» Your assignment
Your reply should be a faithful copy of the records below, free of pictures.

» Information provided
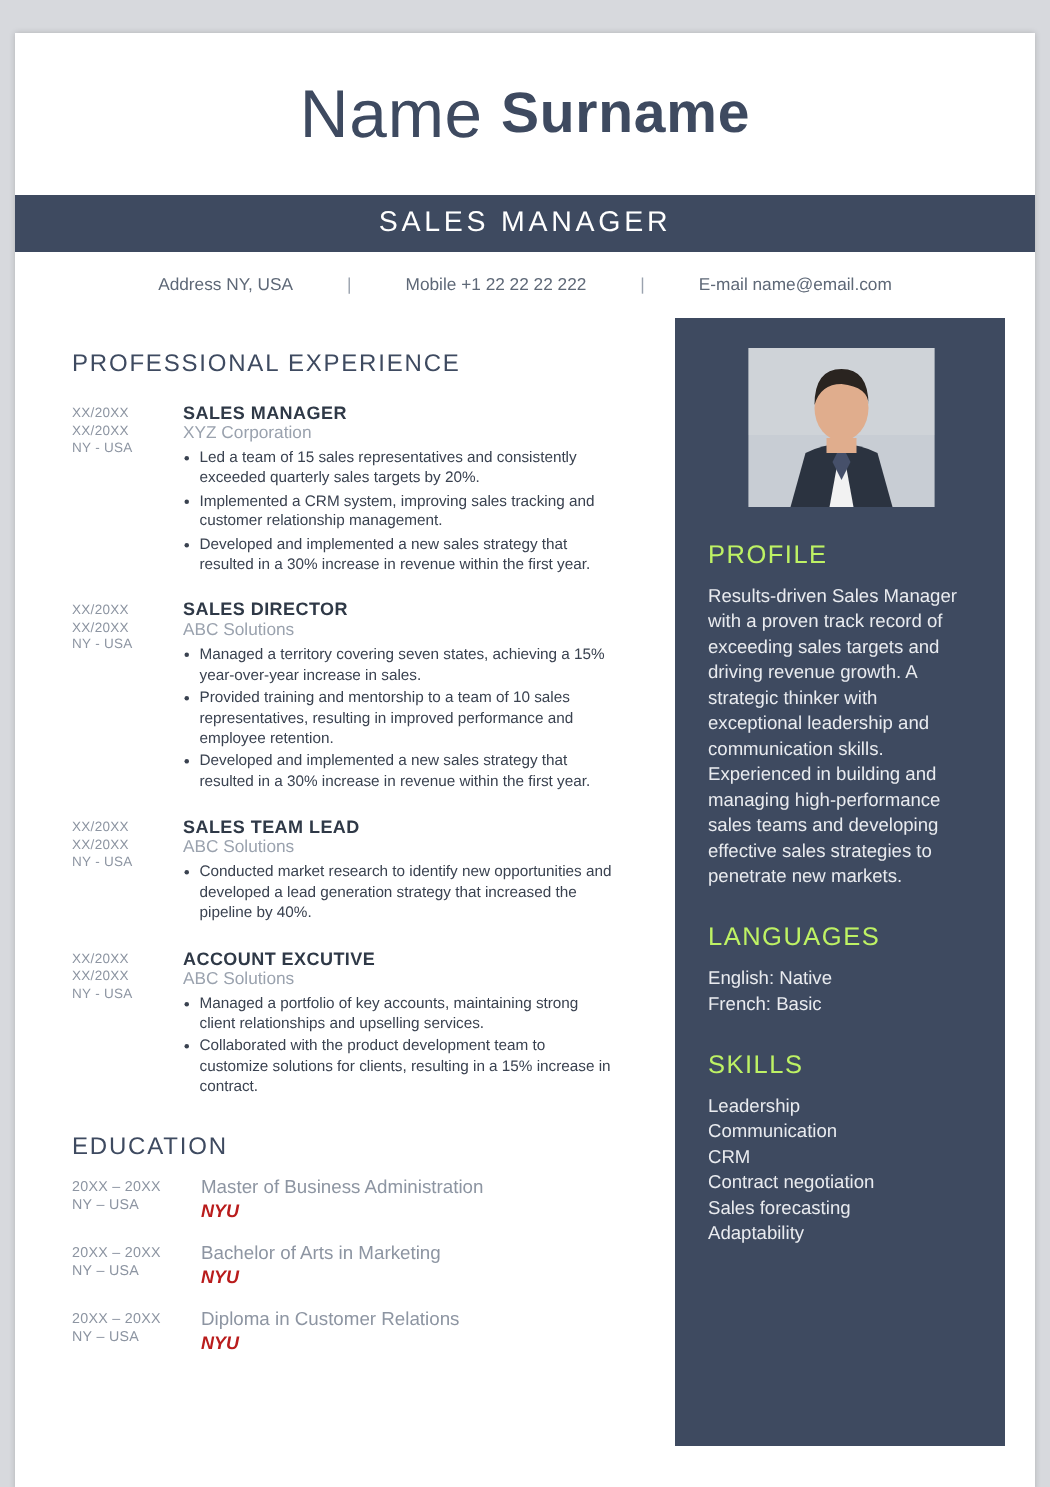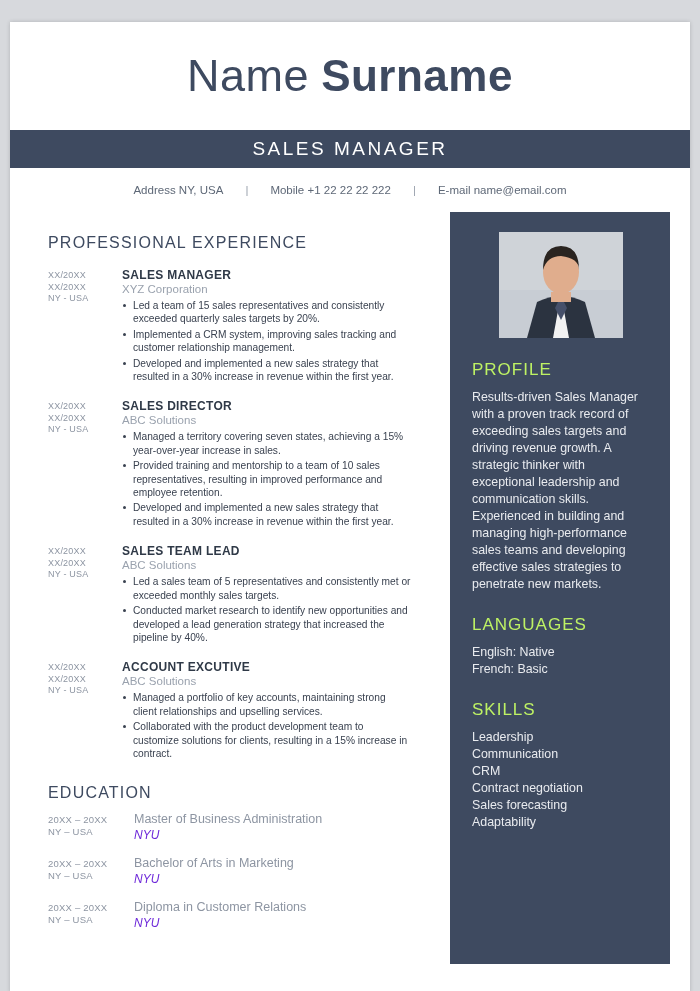--- a/index.html
+++ b/index.html
@@ -32,7 +32,7 @@
     letter-spacing: 0.5px;
   }
   .name-last {
-    font-size: 44px;
+    font-size: 38px;
     font-weight: 700;
     color: #3e4a60;
     margin-left: 12px;

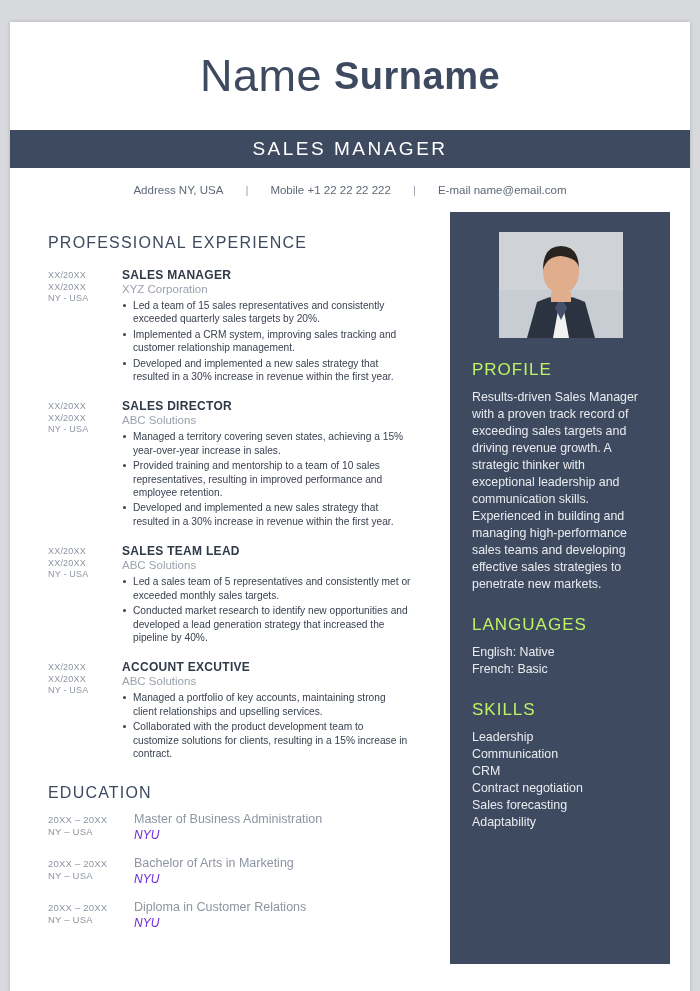--- a/index.html
+++ b/index.html
@@ -56,7 +56,7 @@
     display: flex;
     align-items: center;
     justify-content: center;
-    gap: 2px;
+    gap: 16px;
     color: #5e6877;
     font-size: 11.5px;
   }

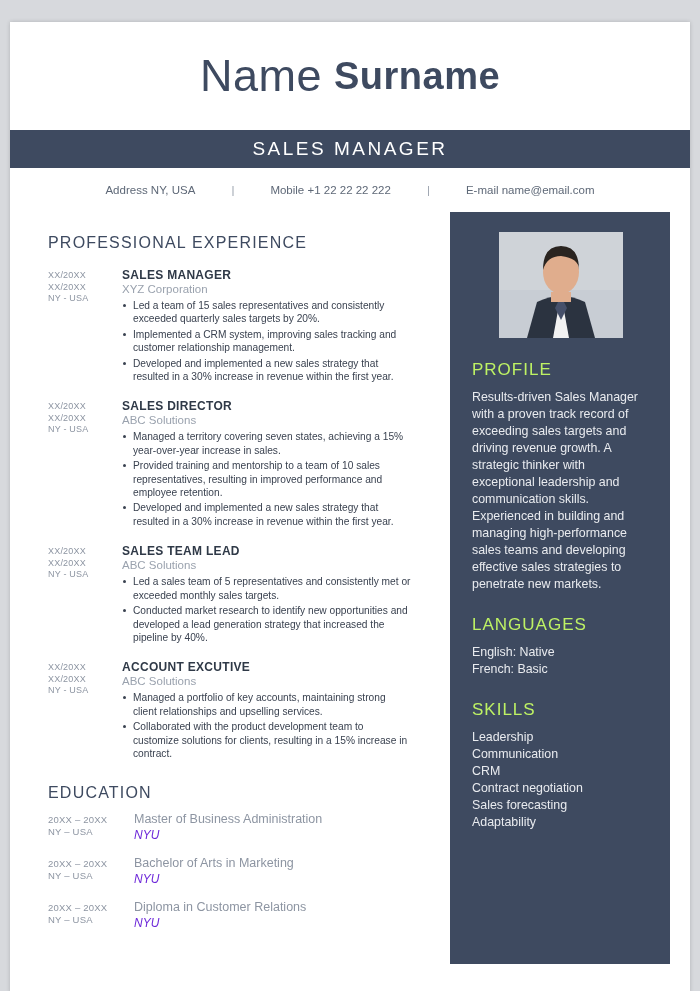--- a/index.html
+++ b/index.html
@@ -255,7 +255,6 @@
           <div class="job-role">SALES TEAM LEAD</div>
           <div class="job-company">ABC Solutions</div>
           <ul class="bullets">
-            <li>Led a sales team of 5 representatives and consistently met or exceeded monthly sales targets.</li>
             <li>Conducted market research to identify new opportunities and developed a lead generation strategy that increased the pipeline by 40%.</li>
           </ul>
         </div>

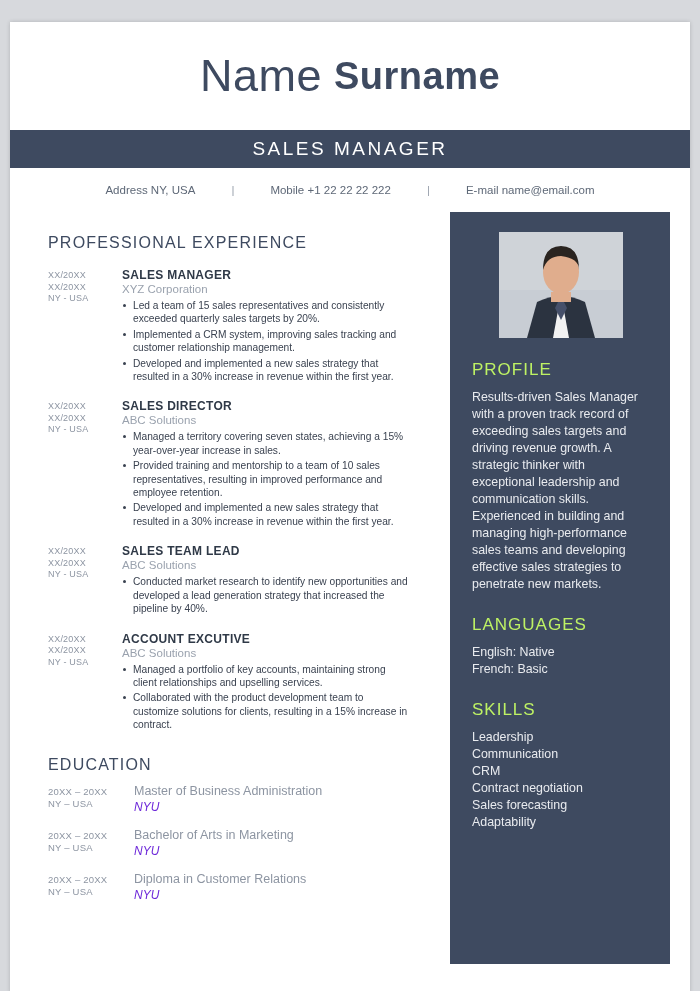--- a/index.html
+++ b/index.html
@@ -152,8 +152,8 @@
   .edu-school {
     font-size: 12px;
     font-style: italic;
-    color: #6d28d9;
-    font-weight: 400;
+    color: #b91c1c;
+    font-weight: 700;
   }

» Answer area
--- a/index.html
+++ b/index.html
@@ -32,7 +32,7 @@
     letter-spacing: 0.5px;
   }
   .name-last {
-    font-size: 44px;
+    font-size: 38px;
     font-weight: 700;
     color: #3e4a60;
     margin-left: 12px;

--- a/index.html
+++ b/index.html
@@ -56,7 +56,7 @@
     display: flex;
     align-items: center;
     justify-content: center;
-    gap: 2px;
+    gap: 16px;
     color: #5e6877;
     font-size: 11.5px;
   }

--- a/index.html
+++ b/index.html
@@ -255,7 +255,6 @@
           <div class="job-role">SALES TEAM LEAD</div>
           <div class="job-company">ABC Solutions</div>
           <ul class="bullets">
-            <li>Led a sales team of 5 representatives and consistently met or exceeded monthly sales targets.</li>
             <li>Conducted market research to identify new opportunities and developed a lead generation strategy that increased the pipeline by 40%.</li>
           </ul>
         </div>

--- a/index.html
+++ b/index.html
@@ -152,8 +152,8 @@
   .edu-school {
     font-size: 12px;
     font-style: italic;
-    color: #6d28d9;
-    font-weight: 400;
+    color: #b91c1c;
+    font-weight: 700;
   }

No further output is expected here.